Her favourite clothes site, The Vivienne Files, has done lots of posts on Tote Bag Travel. And this weekend she's getting her opportunity. She's been asked to address a group of educators at an overnight retreat; and her topic is William Morris, of all things. William Morris was not a teacher, but he was an observer, and a thinker, and a maker, and a learner. He cared about history, he cared about nature, and he cared about people living with beautiful things around them. So there's lots to say about him.

She has a list of extra things to take along, like art books to display; so she wants to keep her own luggage  to a minimum. She figures out what she wants to wear on the drive there and for the first evening: black jeans, a grey top, and a vintage cardigan, along with her Allbirds Mizzles because the weather's been wet and there have even been a few flakes of snow. 

She has a warm jacket, hat and gloves along as well, although they may be a bit much in the car.

She decides to take a satchel instead of a smaller purse, because she's going to be carrying things around like notes, her tablet, and a re-useable coffee mug. Also a pair of scissors, because the participants have been told they're going to be doing something crafty. William Morris would surely approve.

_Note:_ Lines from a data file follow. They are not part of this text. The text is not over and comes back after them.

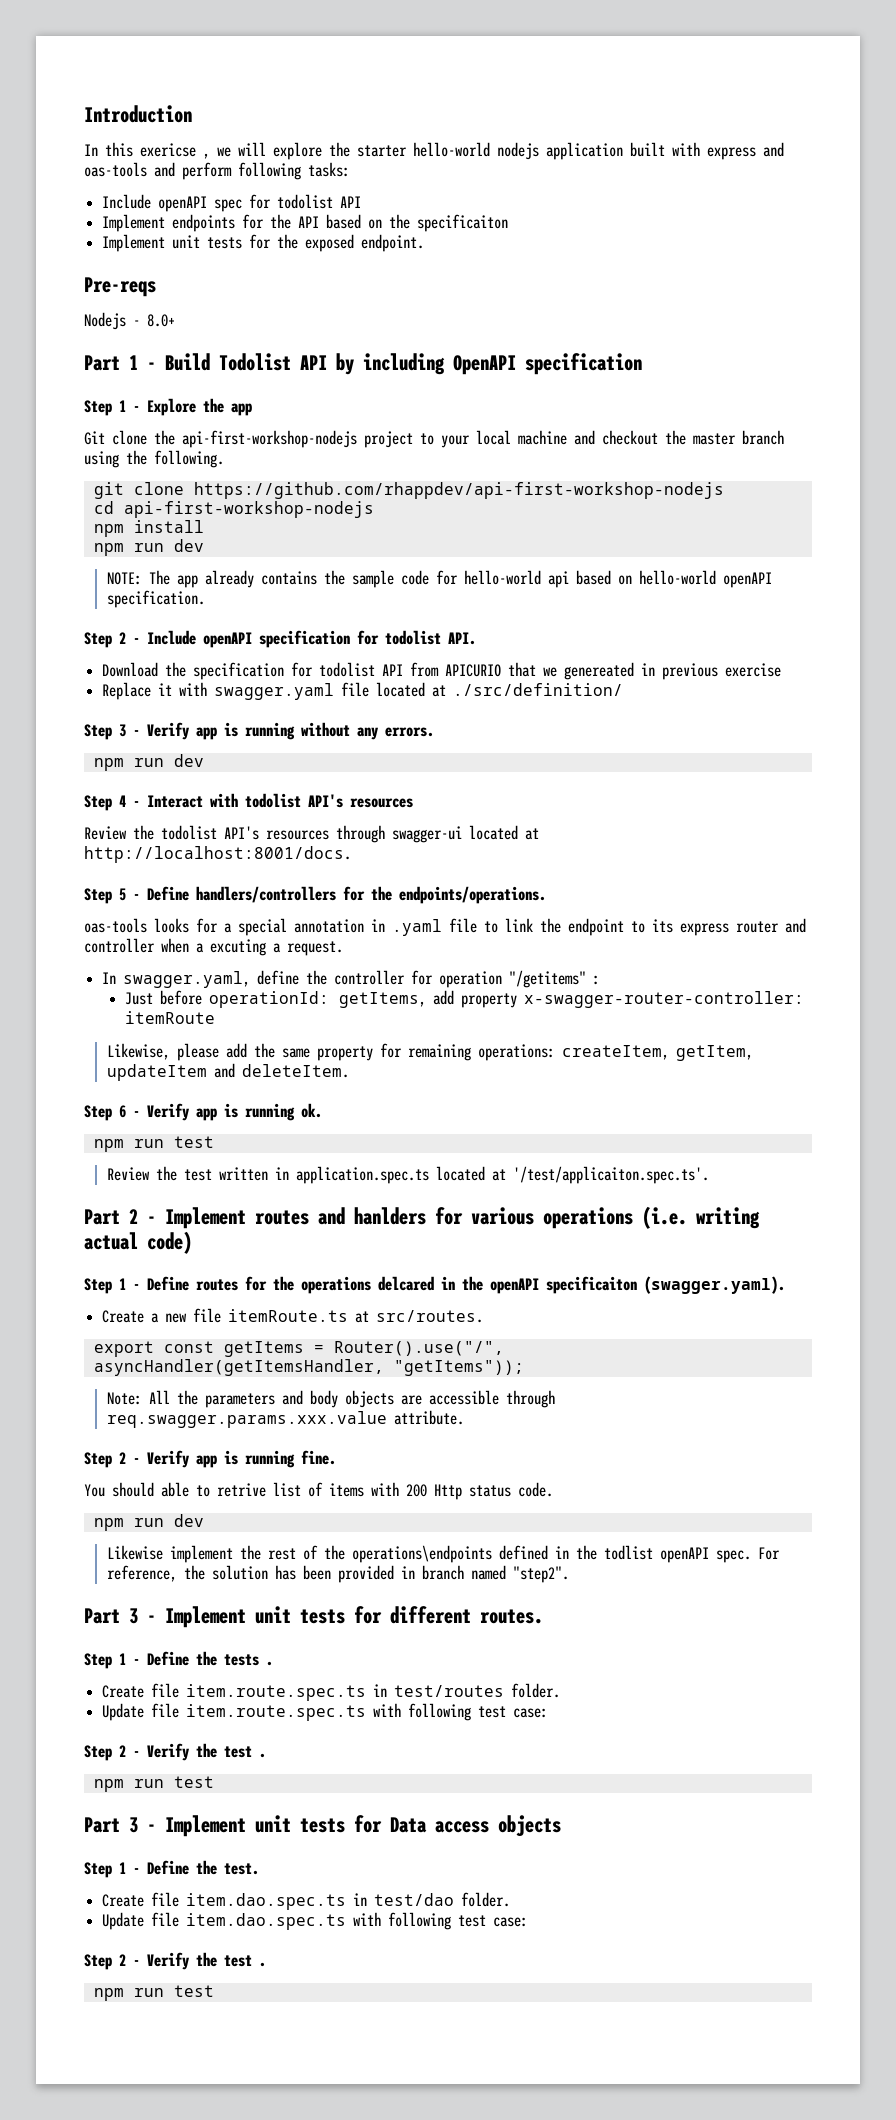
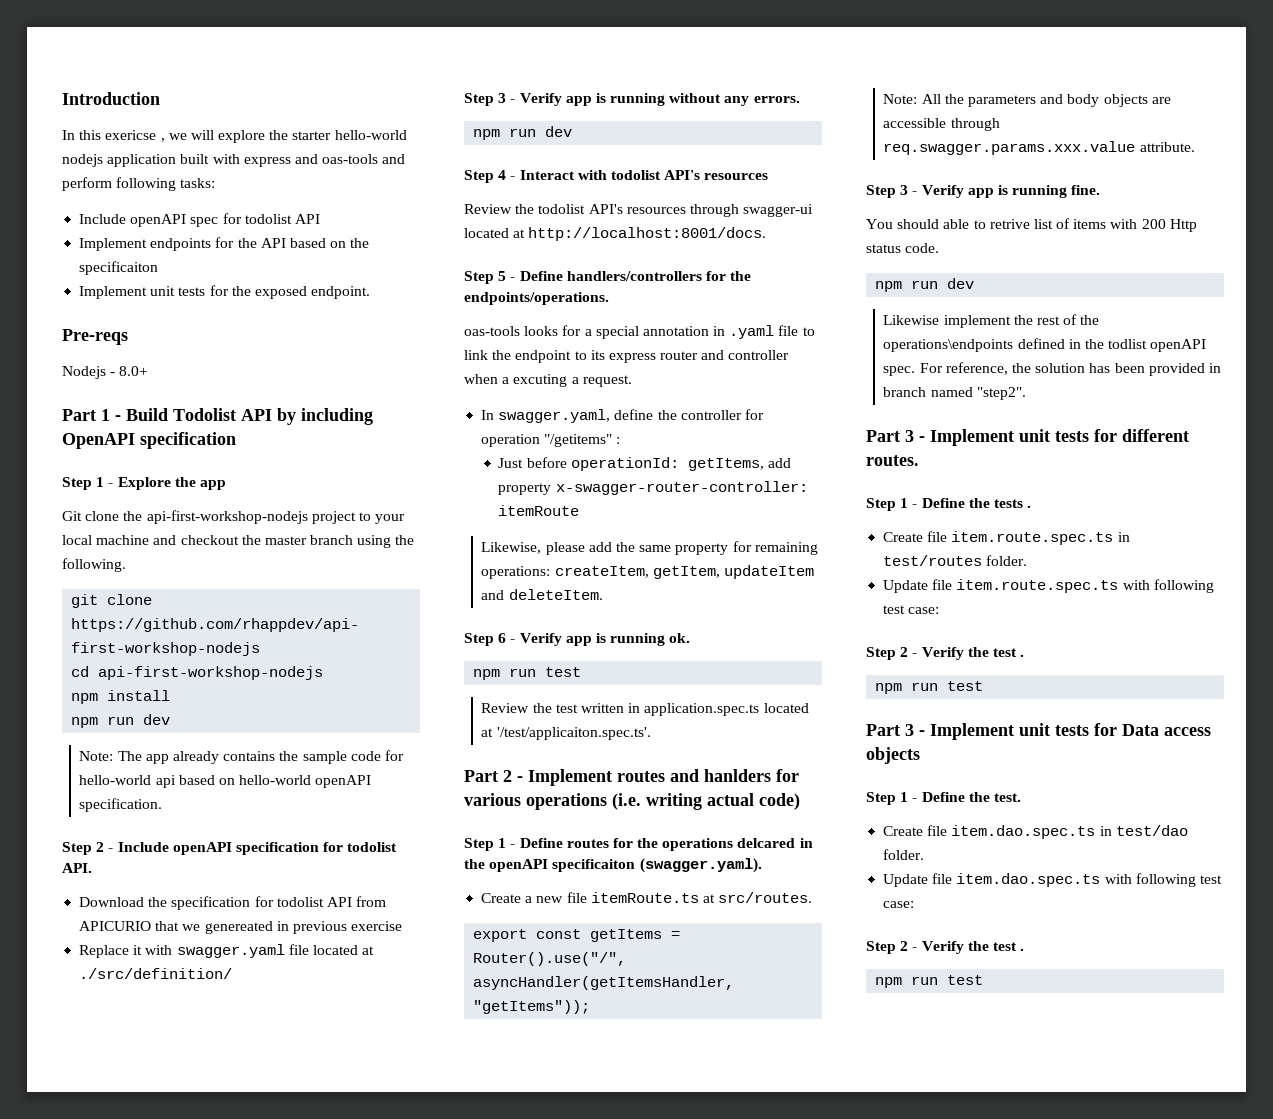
[106,572,142,585] NOTE: -> [79,751,114,761] Note:
[119,1452,126,1464] 2 -> [900,185,909,195] 3

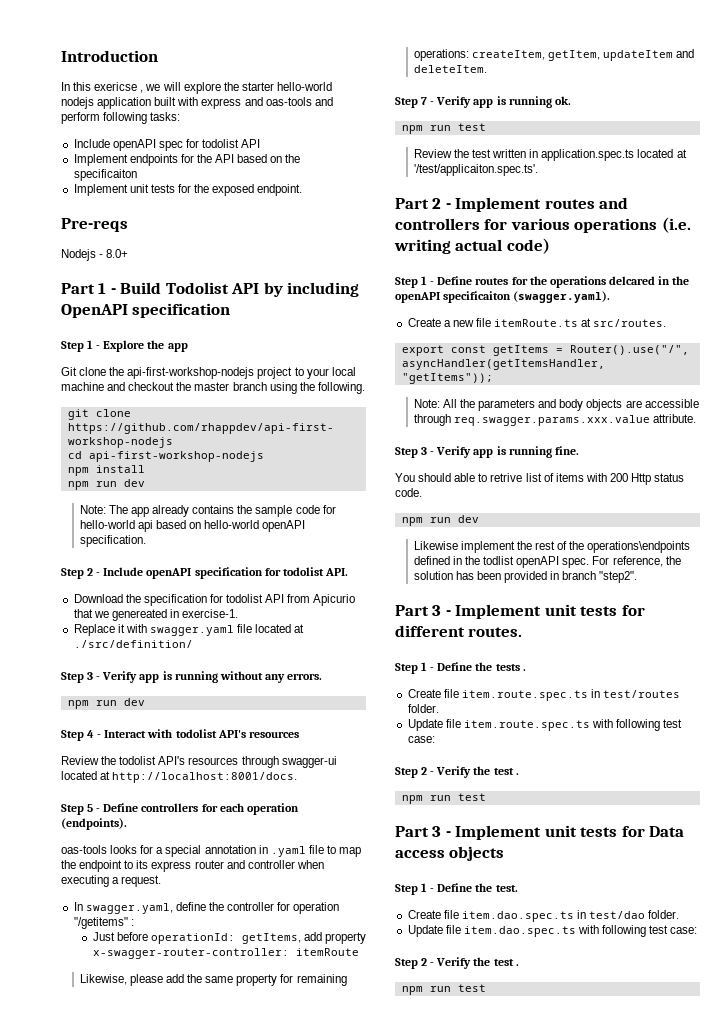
[79,921,152,931] APICURIO -> [313,594,356,606] Apicurio
[292,921,403,934] previous exercise -> [182,609,239,618] exercise-1.
[566,271,752,281] [464,292,609,305] handlers/controllers for the endpoints/operations. -> [141,803,299,815] [61,818,127,830] controllers for each operation (endpoints).
[464,350,488,360] link -> [339,847,362,857] map
[502,374,568,387] a excuting -> [61,875,109,887] executing
[498,633,507,643] 6 -> [421,97,428,105] 7
[704,769,771,782] hanlders -> [395,218,480,230] controllers
[930,387,973,397] named -> (597, 575) none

Here's the tote bag she's using for clothes. 

What's inside?

A pink turtleneck, a scarf, a black moto jacket, and a pair of burgundy lace-up shoes.

Plus nightwear, socks, a toothbrush, and those sorts of things. That's really all she needs.

Well, and a favourite pair of earrings.

Bracelets and a watch. She might not wear the bracelets (too clunky when she's doing her talk), but she's going to slip them in just in case.

Her daughter just gave her a bottle of Sinful Colors nail polish in a sparkly shade called Hush Money. Odd name, nice colour. (She'll do that before she leaves.)

So, rain and cold be darned: it's going to be a cheerful weekend with good friends.